Another ruble devaluation expected in Belarus
- 3.03.2009, 10:41
During a visit of the IMF mission, experts say the ruble will face new devaluation.
“I think the experts will estimate the development of the crisis in Belarus, how the previous arrangements are being fulfilled,” former head of the National Bank of Belarus Stanislau Bahdankevich told “Belorusski Partizan”.
As the expert says, the Belarusian authorities spend loans only for consumption.
“Gold and foreign currency reserves are wasted,” Stanislau Bahdankevich thinks. “The volume of the gold and foreign currency reserves doesn’t decline, but they are being wasted. All loans (from Russia and Venezuela) were spent to support the rate of the Belarusian ruble that is totally incorrect in my opinion. We spend gold and foreign currency reserves only for consumption. I think the IMF mission will recommend further liberalization.”
According to Stanislau Bahdankevich, the Belarusian authorities will devalue the ruble again.
“I think the Belarusian authorities will take a wilful administrative decision on this issue,” the expert thinks. “It’s difficult to say anything about it. The economy needs further devaluation. I’d only insist on announcement of the new course of the economic policy, based on market economy, on market rules. The first step is reforms, real reforms, not a show; the second step may be devaluation. Reforming should have been launched 15 years ago, not today. Reforming and economy devaluation have been announced today, but in real fact the authorities interfere with economic processes, as we can see in the situation with commercial apartments.”
As it has been reported, at the beginning of the year, the IMF executive board of directors approved granting $2.46bn loan (420 per cent of Belarus’s quota in the IMF) aimed at supporting a 15-month Belarusian reform program (till April 2010). The first $788 million tranche of the credit at LIBOR +0.75% was transferred to Belarus on January 14, and the rest sum is to be transferred taking into account regular quarterly reports of the Belarusian government. The Ministry of Finance of Belarus waits for a new $400 million tranche in April 2009.
The International Monetary Fund and the Belarusian government agreed upon all conditions of the loan on December 31, 2008. The Belarusian authorities applied the IMF for a loan in October 2008.

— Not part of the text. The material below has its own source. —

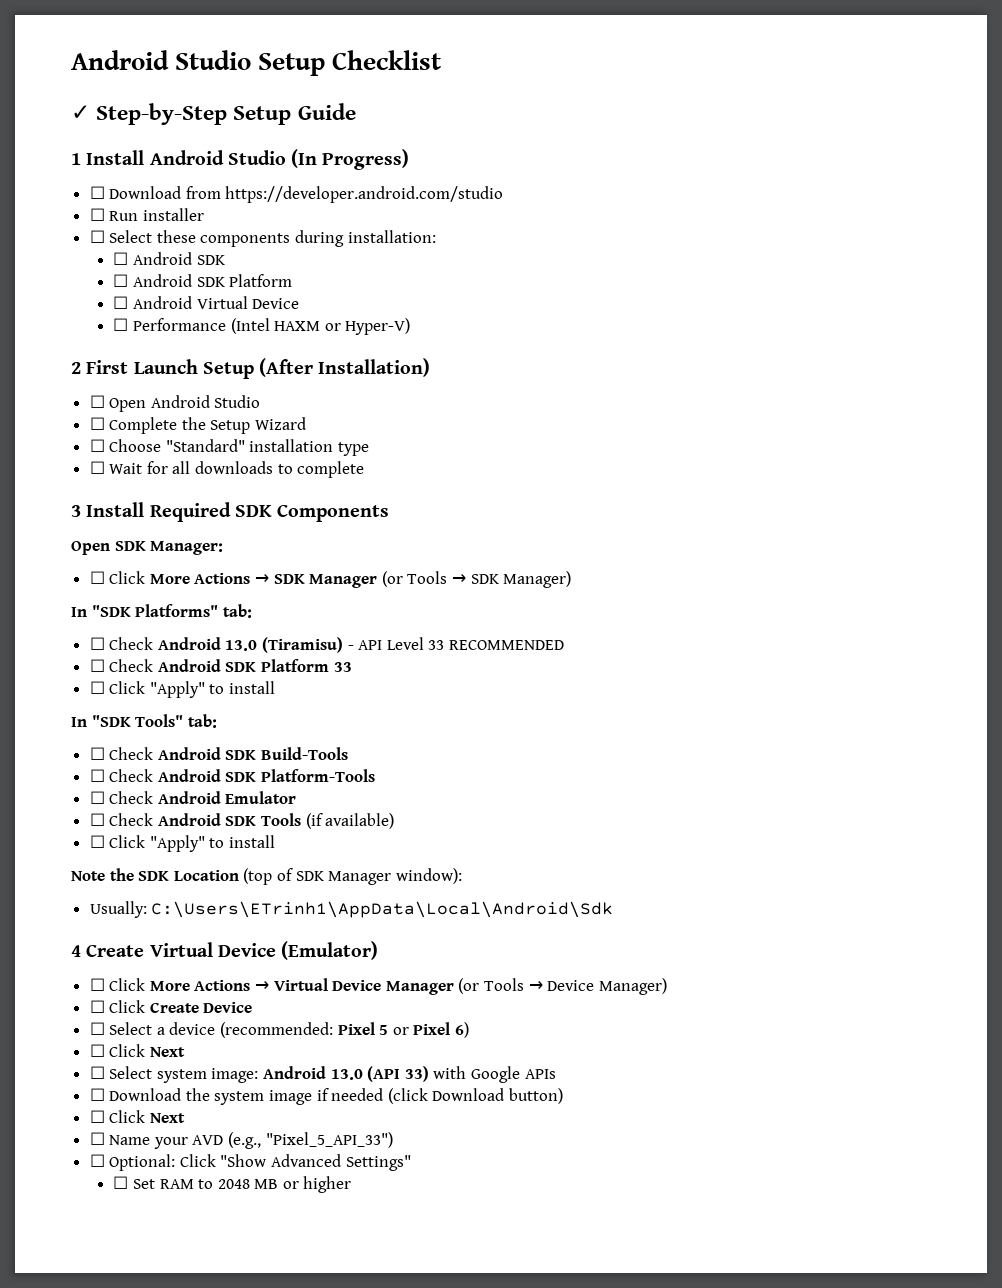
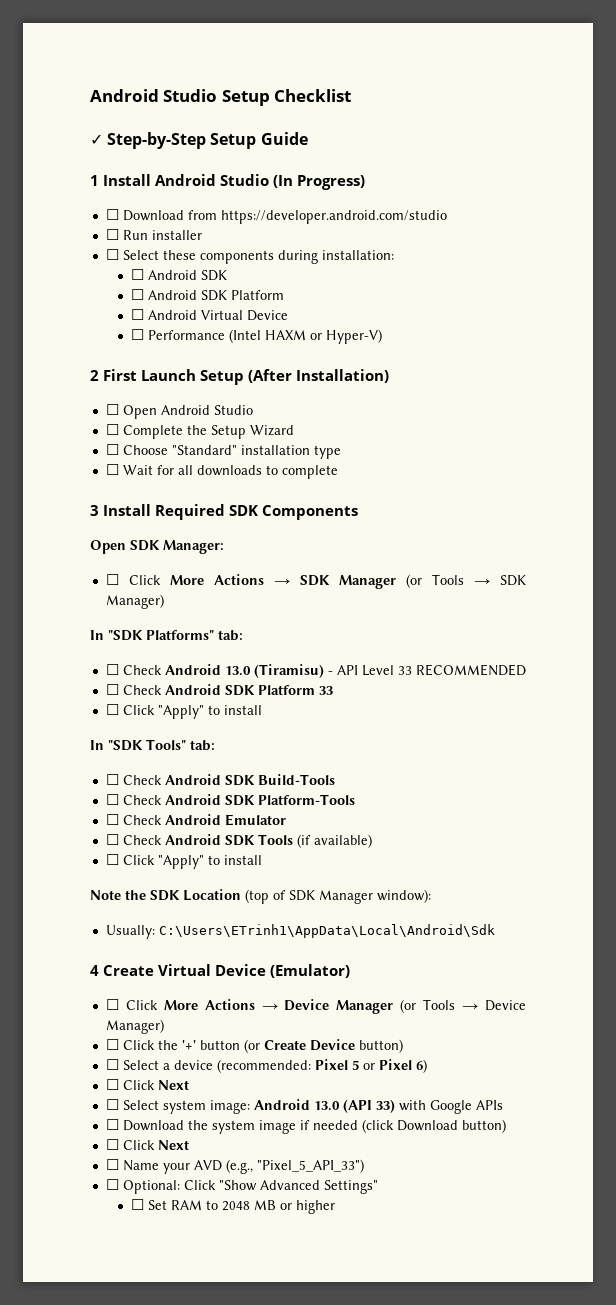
- ☐ Click More Actions → Virtual Device Manager (or Tools → Device Manager)
+ ☐ Click More Actions → Device Manager (or Tools → Device Manager)
- ☐ Click Create Device
+ ☐ Click the '+' button (or Create Device button)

The program of reforms, agreed upon by the Belarusian government and the IMF, provides liberalization of economy, in particular, formation of pricing, a new regime of formation of currency exchange rates (transfer to pegging the national currency to the currency basket after one-time 20% devaluation), and strong curbing of inner demand, including budget restraint and minimization of state support of banks, declining salaries in non-productive sphere.